Non sembra un cattivo affare, tanto più che i lavoratori di Paternò e Biancavilla nel 2018 si vedono cambiare il contratto da commercio a multiservizi, quello che inquadra i dipendenti delle ditte di pulizie. «Su base oraria è 1,60 euro l’ora in meno», dice Antonio Santonocito, segretario regionale del sindacato autonomo Snalv-Confsal che dichiara molti iscritti nei due call center siciliani. «Anche se la differenza è stata compensata come ad personam, si parla di oltre 200 euro per gli addetti che ne guadagnano in media 800 al mese e che sono in larga parte in smart working dall’inizio della pandemia. Proprio per questo mi chiedo che senso e che vantaggi può avere trasferire il servizio a Como oppure a Brescia».
Le trasformazioni societarie, per un rinnovamento di facciata che l’emergenza sanitaria ha bocciato, continuano fino al 2019 quando le controllate regionali Lombardia informatica, Arca e Infrastrutture si fondono nella nuova Aria, affidata al presidente imprenditore Francesco Ferri, talent scout di nuovi politici per conto del cavaliere Berlusconi.
BOOM IN BORSA
Sullo sfondo ma con un ruolo da protagonista nella vicenda dei call center siciliani c’è la società che nel 2015 ha vinto l’appalto con la Regione Lombardia. La Gpi ha tutt’altra solidità rispetto a realtà come la Qe del bresciano Patrizio Argenterio, che gestiva a Paternò un call center fallito nel 2017 con cento lavoratori licenziati, un buco da 14 milioni di euro e conseguente processo penale.
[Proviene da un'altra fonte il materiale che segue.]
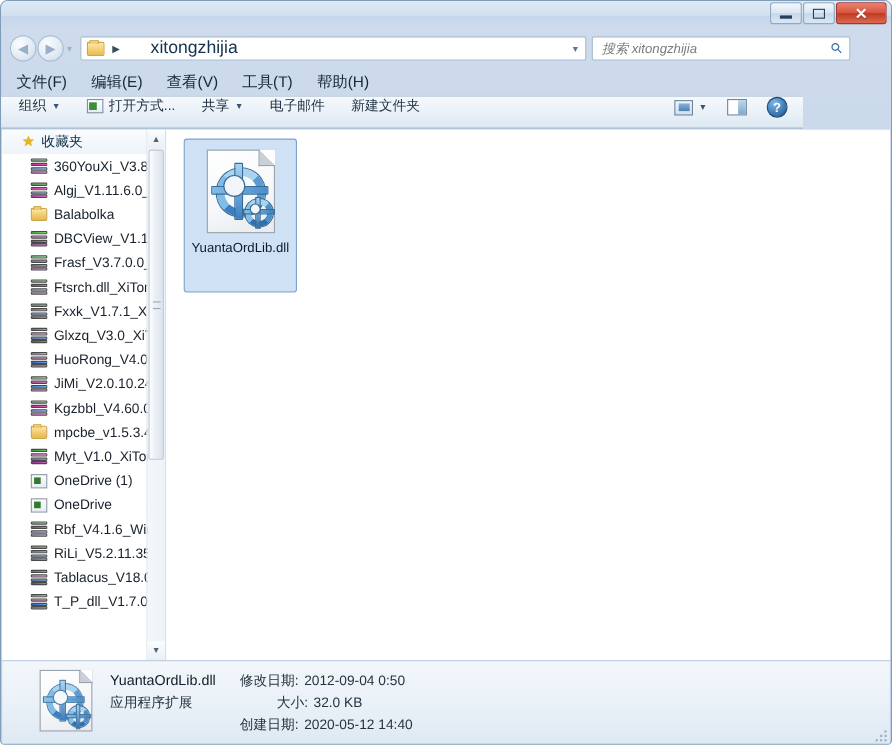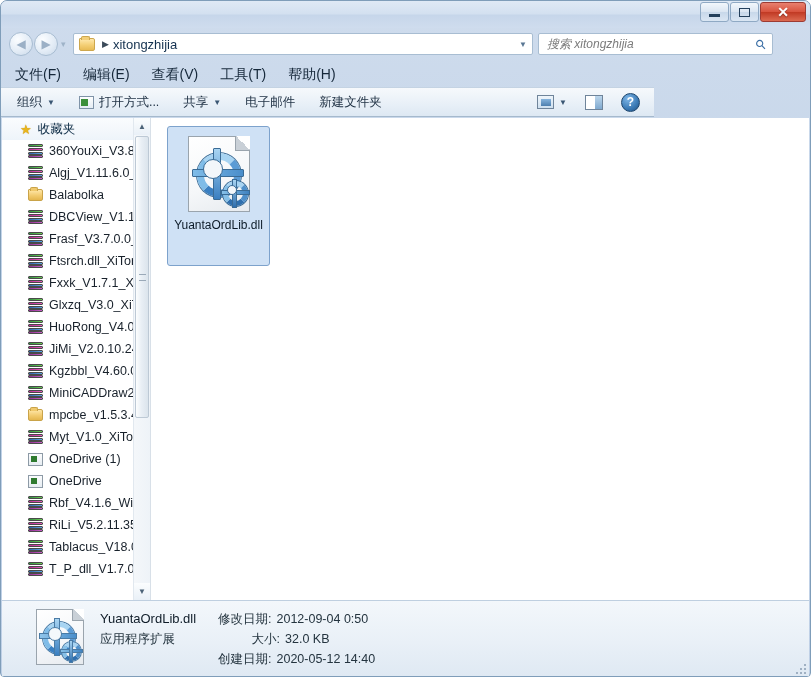"xitongzhijia" .crumb-text { font-size: 13px -> 16px; margin-left: none -> 24px }
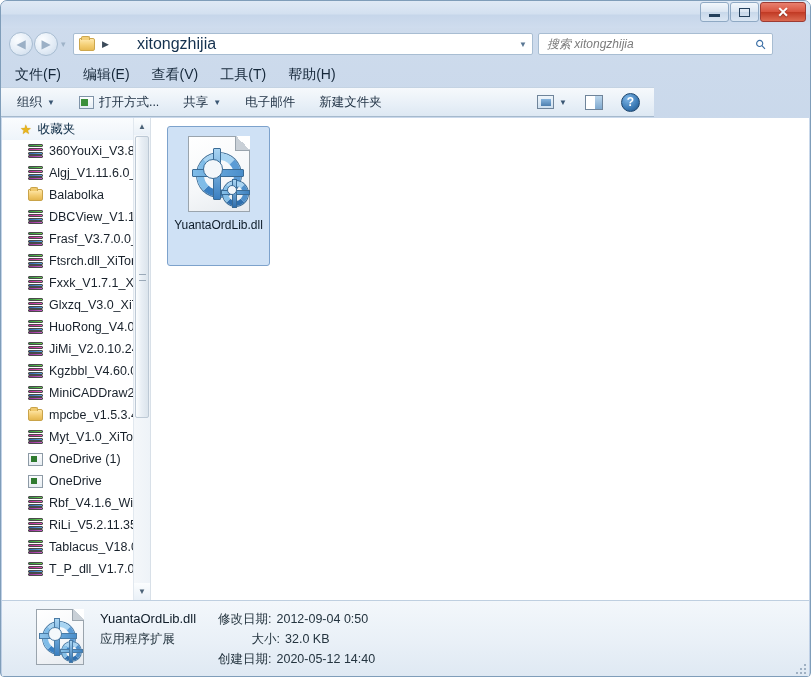"组织" .toolbar { align-items: center -> flex-start; width: 653px -> 729px }
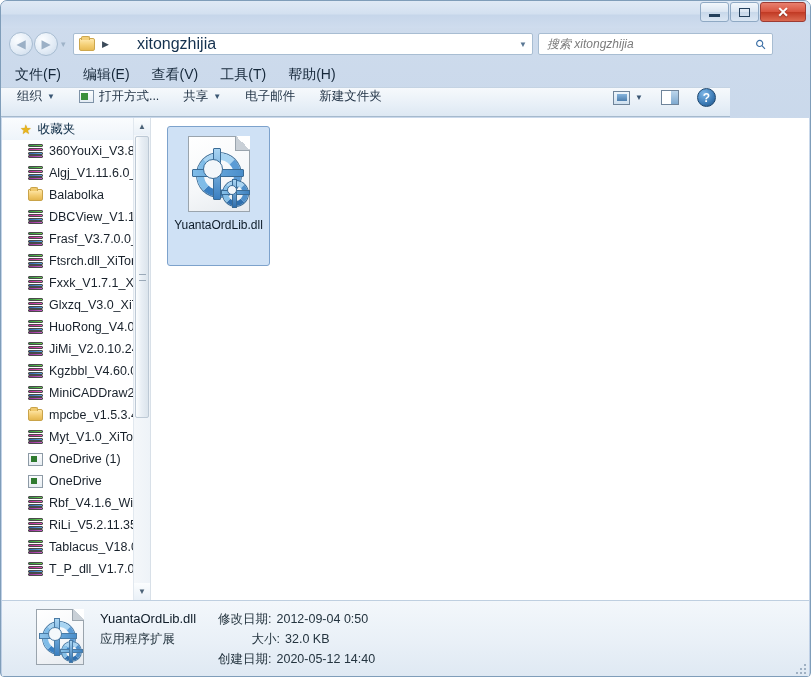"MiniCADDraw2" div.sb-item { html: <div> <span> <i></i> <i></i> <i></i> <i></i> </span> <span>MiniCADDraw2</span> </div> -> none }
La Gpi fa capo alla famiglia di Fausto Manzana, presidente degli industriali di Trento. Suo figlio maggiore Sergio, 37 anni, si occupa specificamente del settore “Care” e ha lavorato sul servizio tamponi “drive through” nel Lazio. La holding trentina è quotata in borsa sul segmento Mta dove è cresciuta di oltre il 50 per cento negli ultimi dodici mesi e di oltre il 30 per cento soltanto dall’inizio del 2021. I dati economici dell’anno 2020 sono in crescita da 240 a 271 milioni di ricavi e un profitto netto vicino ai 10 milioni di euro. Nonostante gli ottimi risultati, l’azienda ha scelto di non anticipare la cigs quando lo scorso aprile i call center hanno lavorato a ranghi ridotti per il Covid-19.
Gpi svolge servizio di Cup (centro unico prenotazioni) in Trentino e in altre nove regioni d’Italia. Soltanto nel giro degli ultimi sei mesi si è assicurata gare d’appalto per 33 milioni di euro dalla Basilicata, dalla Liguria, dalla Campania, dalla Puglia e dall’Emilia Romagna.
Secondo quanto dichiarato da Gpi, il servizio dedicato all’emergenza sanitaria non ha riguardato le vaccinazioni della Lombardia, anche se i rappresentanti sindacali dei call center siciliani affermano il contrario. Di sicuro, la holding che è fra gli sponsor del Trentino volley, arrivata alle semifinali dei playoff, sta continuando a puntare sul mercato del lavoro in Sicilia, dopo avere assorbito 73 lavoratori per una piccola gara scaduta con un altro committente.
Il tema di fondo è se Aria continuerà a puntare, e per quanto tempo, su uno schema così complicato. Il conto economico della società regionale viaggia intorno ai 200 milioni di euro e nella contabilità 2021 bisognerà inserire, oltre ai 25 milioni dati a Gpi e alle migliorie degli stabili in affitto in Sicilia, anche l’avventura del portale per le vaccinazioni dove le spese di call center pesavano per 11 milioni sui 18,5 complessivi. Ragioni contabili potrebbero suggerire un taglio delle commesse e sarebbe una sconfitta per tutti.